In making the announcement, General Viljoen warned Volksfront (AVF) supporters not to take the law into their own hands. Speaking on Radio Pretoria, a right-wing mouthpiece, Viljoen said he was concerned that activists on the far right were planning acts of violence.
``The AVF announcement is a clear indication that the leadership is trying to steer its followers in the direction of civil disobedience and symbolic protest rather than civil war,'' the diplomat says. ``But the AVF leadership is trapped by the demands they have been making and the expectations they have created, and that remains a very dangerous situation.''
The Volksfront is still involved in detailed discussions with the ruling NP government and ANC over their demand for an Afrikaner homeland, or Volkstaat, in which they can run their own affairs.
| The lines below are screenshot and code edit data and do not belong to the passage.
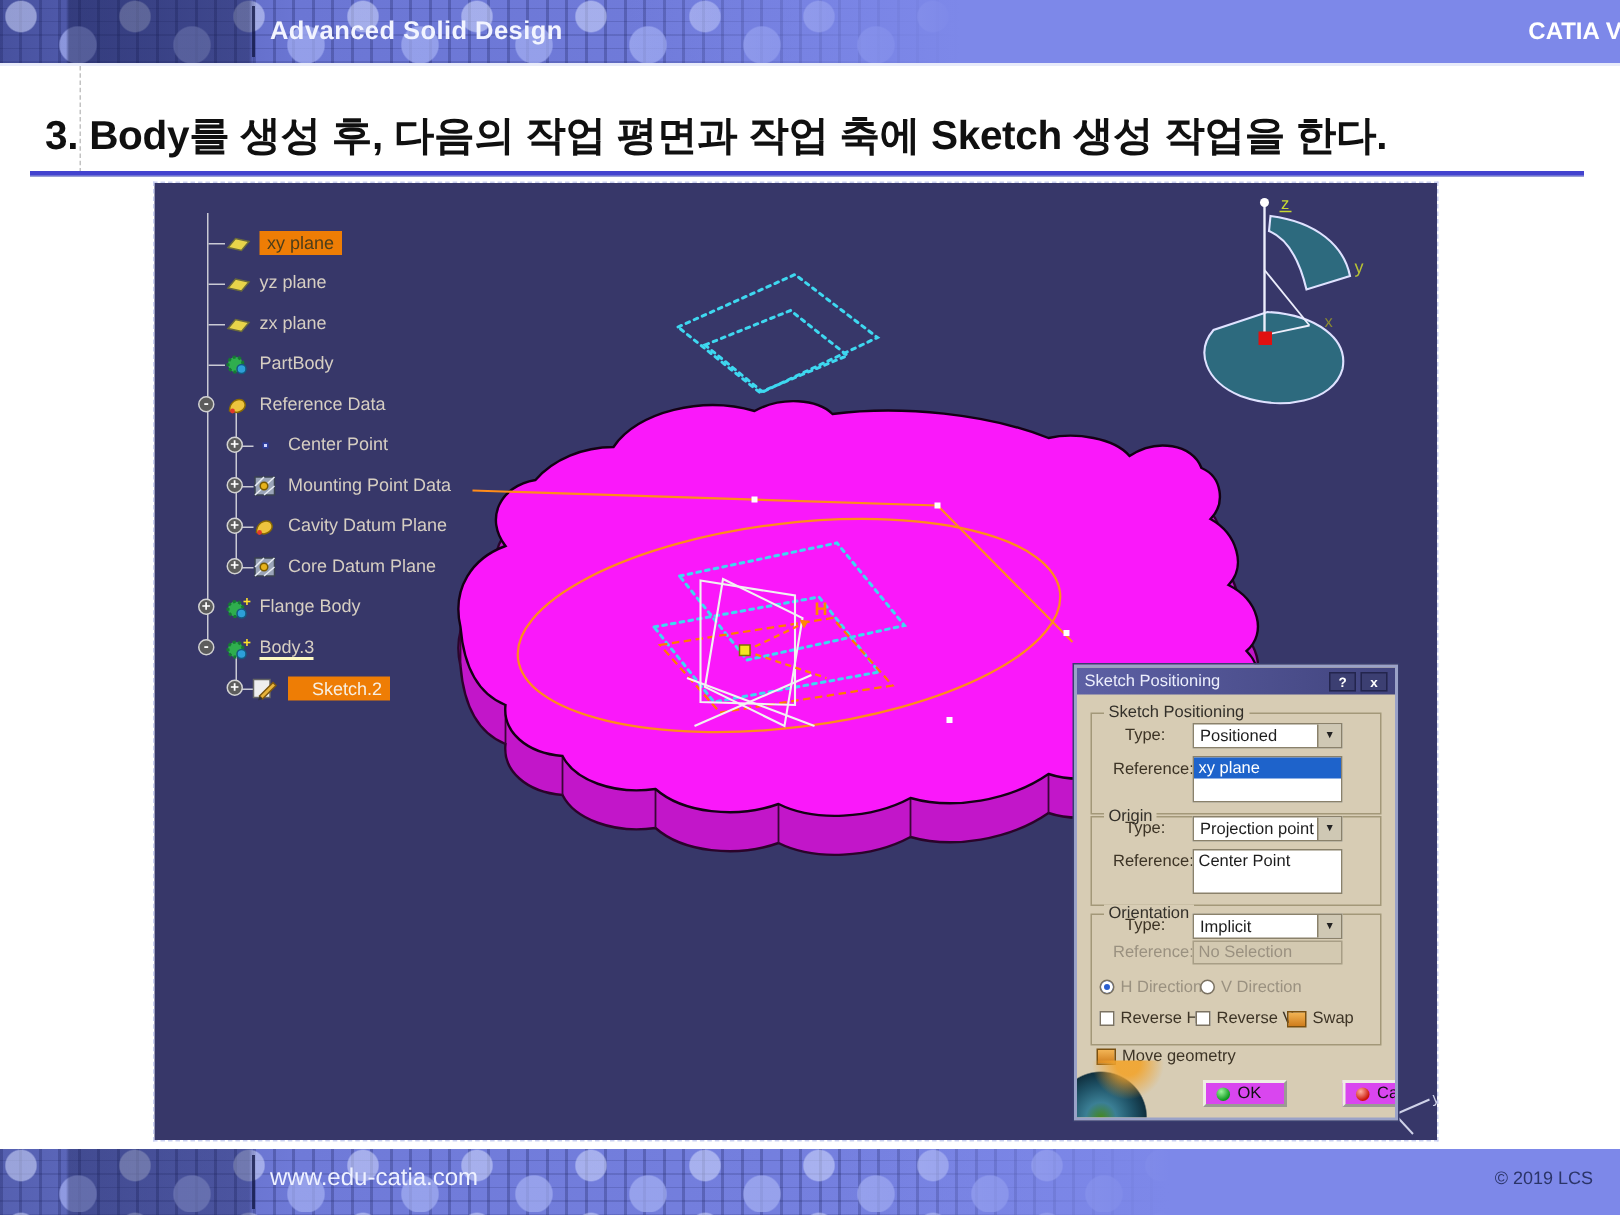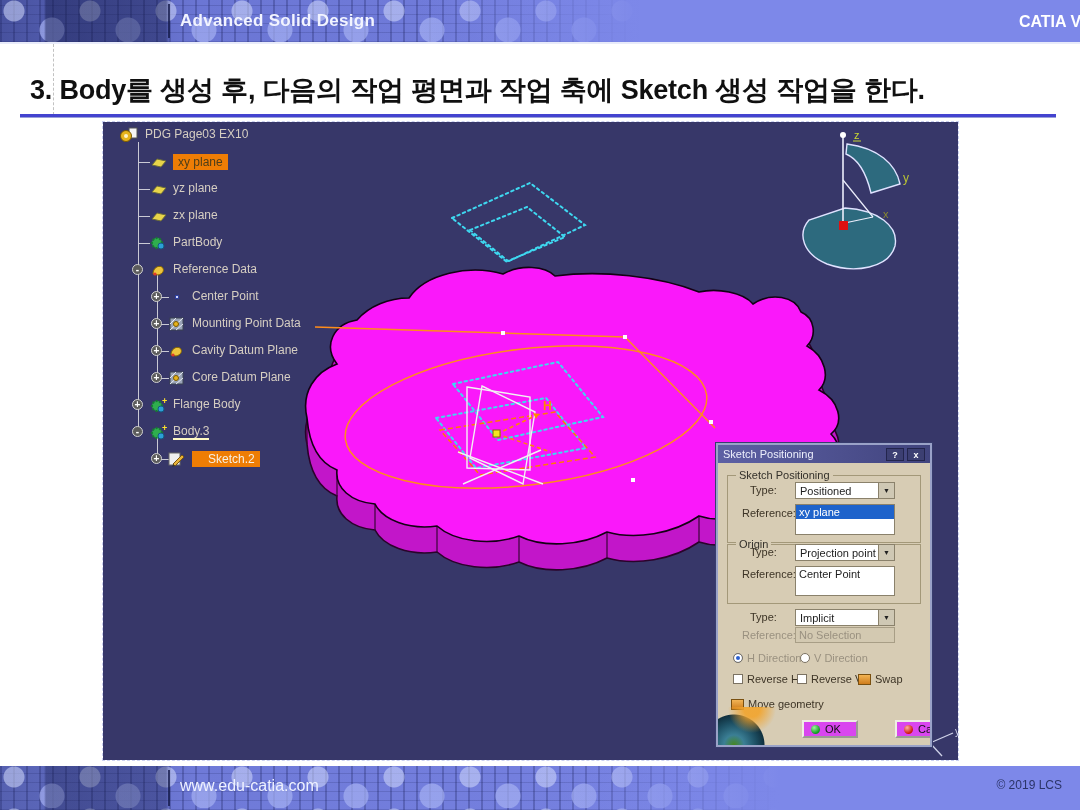--- a/index.html
+++ b/index.html
@@ -212,14 +212,6 @@
     <div class="trunk" style="left:54px;top:152px;height:104px;"></div>
     <div class="trunk" style="left:54px;top:314px;height:23px;"></div>
 
-    <div class="trow lvl0" style="top:2px;">
-      <span class="ticon"><svg width="20" height="16">
-            <rect x="10" y="1" width="8" height="10" fill="#f5f5f5" stroke="#555"></rect>
-            <circle cx="7" cy="9" r="5.5" fill="#e7b31c" stroke="#7a5b00"></circle>
-            <circle cx="7" cy="9" r="2" fill="#fdf2c8"></circle>
-          </svg></span>
-      <span class="tlabel">PDG Page03 EX10</span>
-    </div>
 
     <div class="trow lvl1" style="top:29px;">
       <span class="hline"></span>

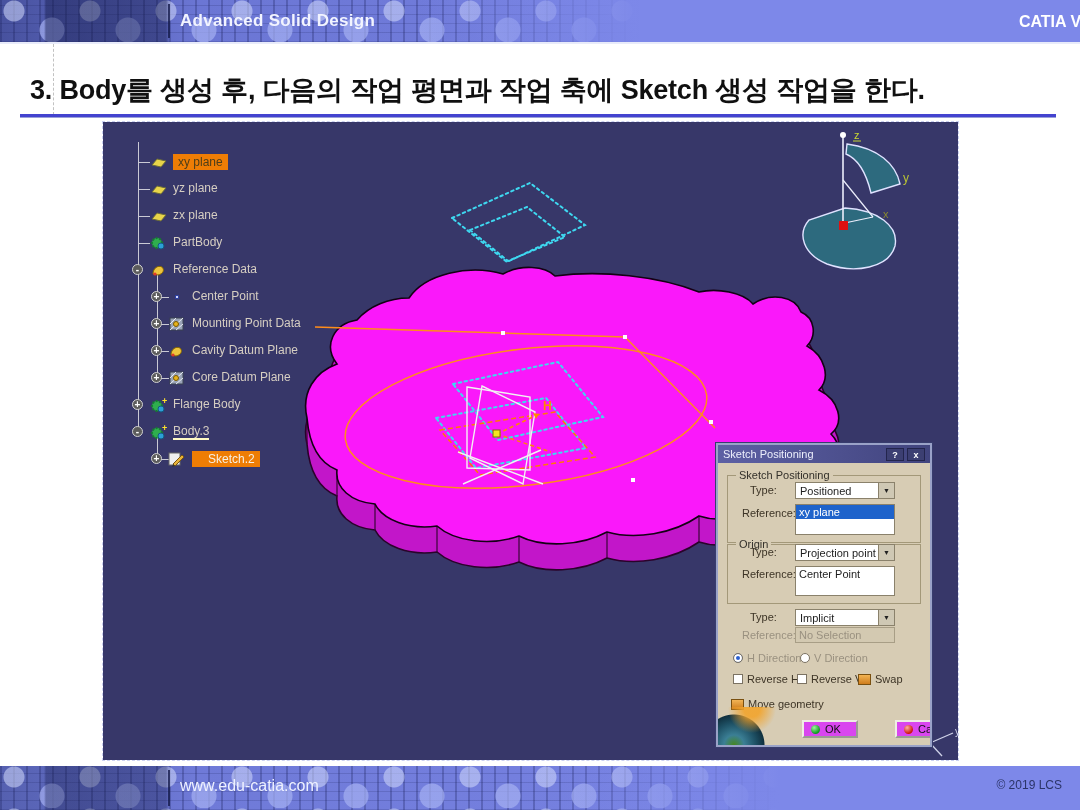--- a/index.html
+++ b/index.html
@@ -363,6 +363,9 @@
         <span class="plain">Center Point</span>
       </div>
 
+      <div class="grp g3">
+        <span class="grp-label">Orientation</span>
+      </div>
       <span class="flabel" style="left:32px;top:148px;">Type:</span>
       <div class="dd" style="left:77px;top:146px;">
         <span class="dd-text">Implicit</span>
But the Volksfront - which is an umbrella body representing more than 20 right-wing groups - has not been able to agree on the boundaries of an Afrikaner homeland.
The boundaries ``would be declared by the people themselves,'' Viljoen said. The latest Volksfront proposals define an area based on voting districts won by the CP in the 1989 whites-only election, which constitutes about 18 percent of the country.
Some 50-odd towns are already in the hands of the right-wing CP, and even those controlled by the ruling National Party (NP) are reluctant to take part in power-sharing with blacks, which would lead to white taxpayers funding the upliftment of impoverished black townships.
In terms of a compromise on local government hammered out in the past week by multiparty negotiators, white councils in conservative towns will be able to retain their racial identity during the transition as long as they take part in multiracial forums.
A Volksfront official said that further right-wing strategy would be clarified at a mass rally of right-wing Afrikaners to be held at the Voortrekker Monument in Pretoria on Dec. 16 - the emotive anniversary of the Boer (Afrikaner) victory over Zulus at Blood River in Natal in 1837.
The country's first nonracial constitution, which was approved in draft form by multiparty negotiators Nov. 18 after more than three years of talks, is expected to be approved by the white-dominated parliament in Cape Town in mid-December.